In active comparator arm, participants receive investigator-selected standard-of-care maintenance therapy during the maintenance period, until disease progression, unacceptable toxicity, withdrawal, or other protocol-defined discontinuation criteria.
1-year Progression-Free Survival (PFS) Rate
Progression-free survival is defined as the time from randomization to the first documented recurrence/progression event. Recurrence/progression is confirmed by at least one of the following: imaging assessment judged as recurrence by two radiologists; or physical examination + progressively rising tumor markers and/or MRD and other objective evidence supporting progression; or positive cytology/histology from biopsy. The date of recurrence is the date the above diagnostic confirmation is established; isolated CEA rise alone is not sufficient evidence of recurrence.
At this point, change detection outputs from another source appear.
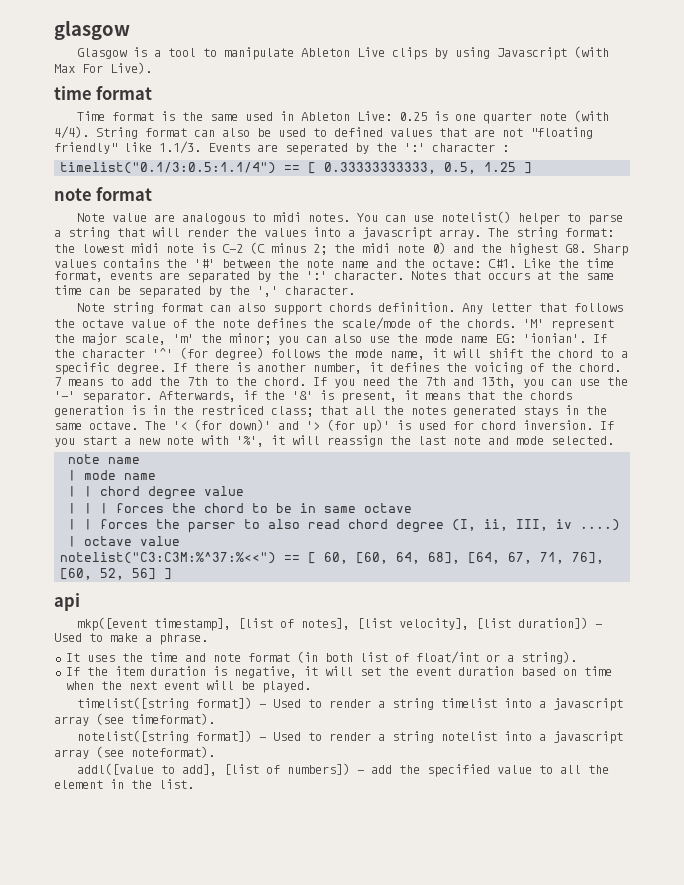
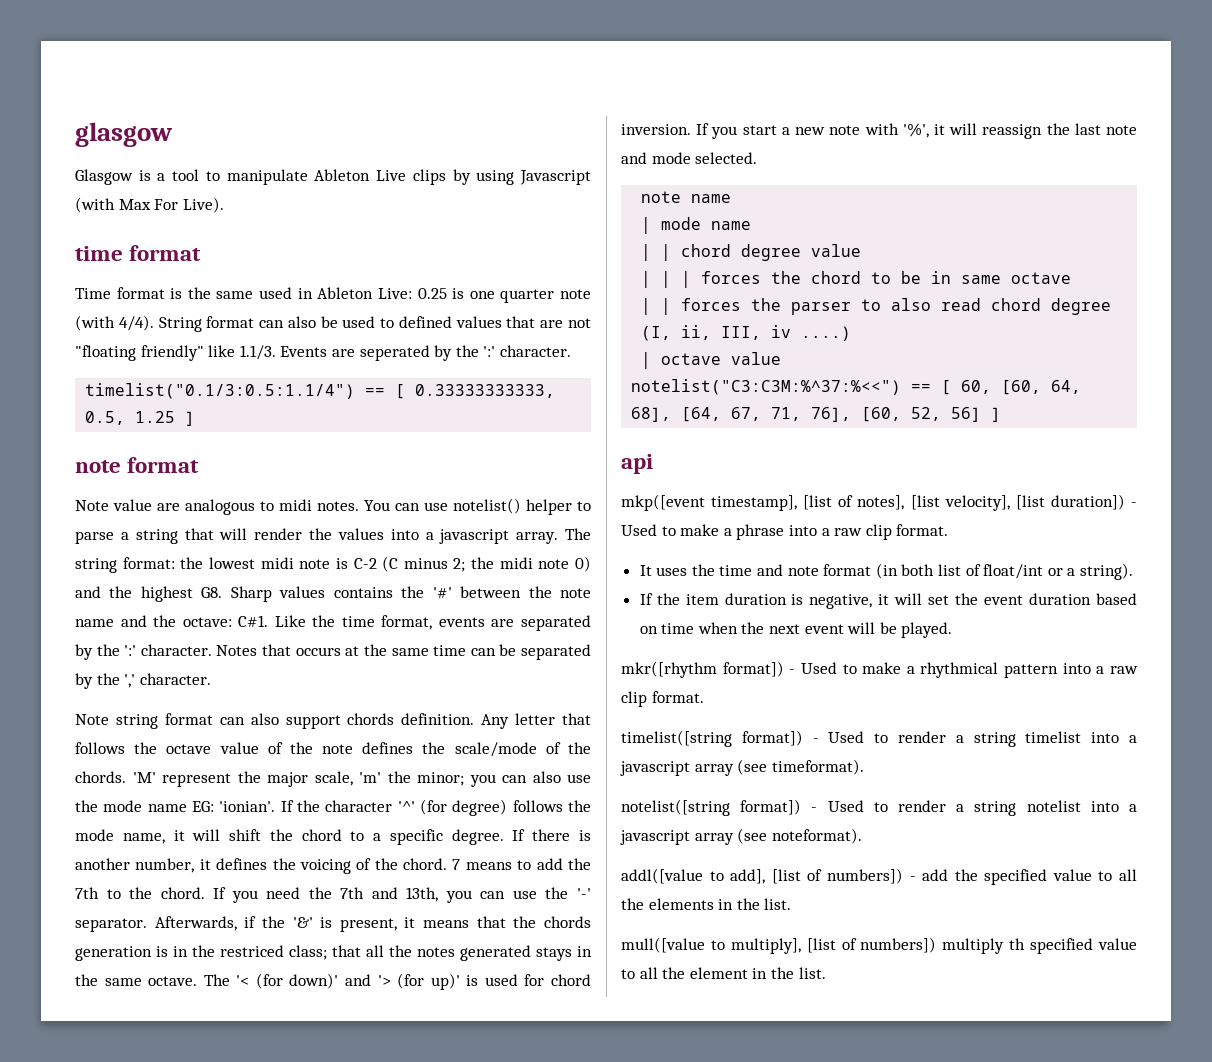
- String format can also be used to defined values that are not "floating friendly" like 1.1/3. Events are seperated by the ':' character :
+ String format can also be used to defined values that are not "floating friendly" like 1.1/3. Events are seperated by the ':' character.
- mkp([event timestamp], [list of notes], [list velocity], [list duration]) - Used to make a phrase.
+ mkp([event timestamp], [list of notes], [list velocity], [list duration]) - Used to make a phrase into a raw clip format.
+ mkr([rhythm format]) - Used to make a rhythmical pattern into a raw clip format.
- addl([value to add], [list of numbers]) - add the specified value to all the element in the list.
+ addl([value to add], [list of numbers]) - add the specified value to all the elements in the list.
+ mull([value to multiply], [list of numbers]) multiply th specified value to all the element in the list.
Time frame: From randomization to 12 months (1 year).
3-year Progression-Free Survival (PFS) rate
PFS is defined as the time from randomization to the first documented recurrence/progression event, using the same event confirmation rules as above (radiology/clinical objective evidence/positive pathology). Tumor assessments are performed at scheduled intervals (every 3 months or 6 months) and/or whenever clinical signs suggest progression.
Time frame: From randomization to 36 months (3 years).
3-year Overall Survival (OS) Rate
Overall survival is defined as the time from randomization to death from any cause. Participants alive at the last follow-up are censored on that date.
Time frame: From randomization to 36 months (3 years).
Extraperitoneal (Distant) Metastasis Rate
Proportion of participants who develop metastasis outside the peritoneum (extraperitoneal organs/tissues) during follow-up, confirmed by imaging and/or pathology.
Time frame: Up to 36 months (3 years) after randomization.
Treatment Toxicity (Adverse Events)
Treatment-emergent adverse events graded and recorded according to NCI CTCAE v5.0, with emphasis on the incidence of Grade ≥3 adverse events.
Time frame: From start of study treatment through 30 days after the end of treatment.
Quality of Life Evaluated by EORTC QLQ-C30 v3.0
Quality of life assessed using the European Organisation for Research and Treatment of Cancer Quality of Life Questionnaire-Core 30 (EORTC QLQ-C30), version 3.0. Scores are linearly transformed to 0-100 scales. For the Global Health Status/QoL scale, higher scores indicate better quality of life. For Functional Scales (physical, role, emotional, cognitive, social), higher scores indicate better functioning. For Symptom Scales/Items (fatigue, nausea/vomiting, pain, dyspnea, insomnia, appetite loss, constipation, diarrhea, financial difficulties), higher scores indicate worse symptom burden/problems. The questionnaire is administered at baseline, every 3 months during treatment, and at the end of follow-up to compare longitudinal QoL differences between treatment groups.
Time frame: Baseline; every 3 months during treatment; and at end of follow-up (up to 36 months).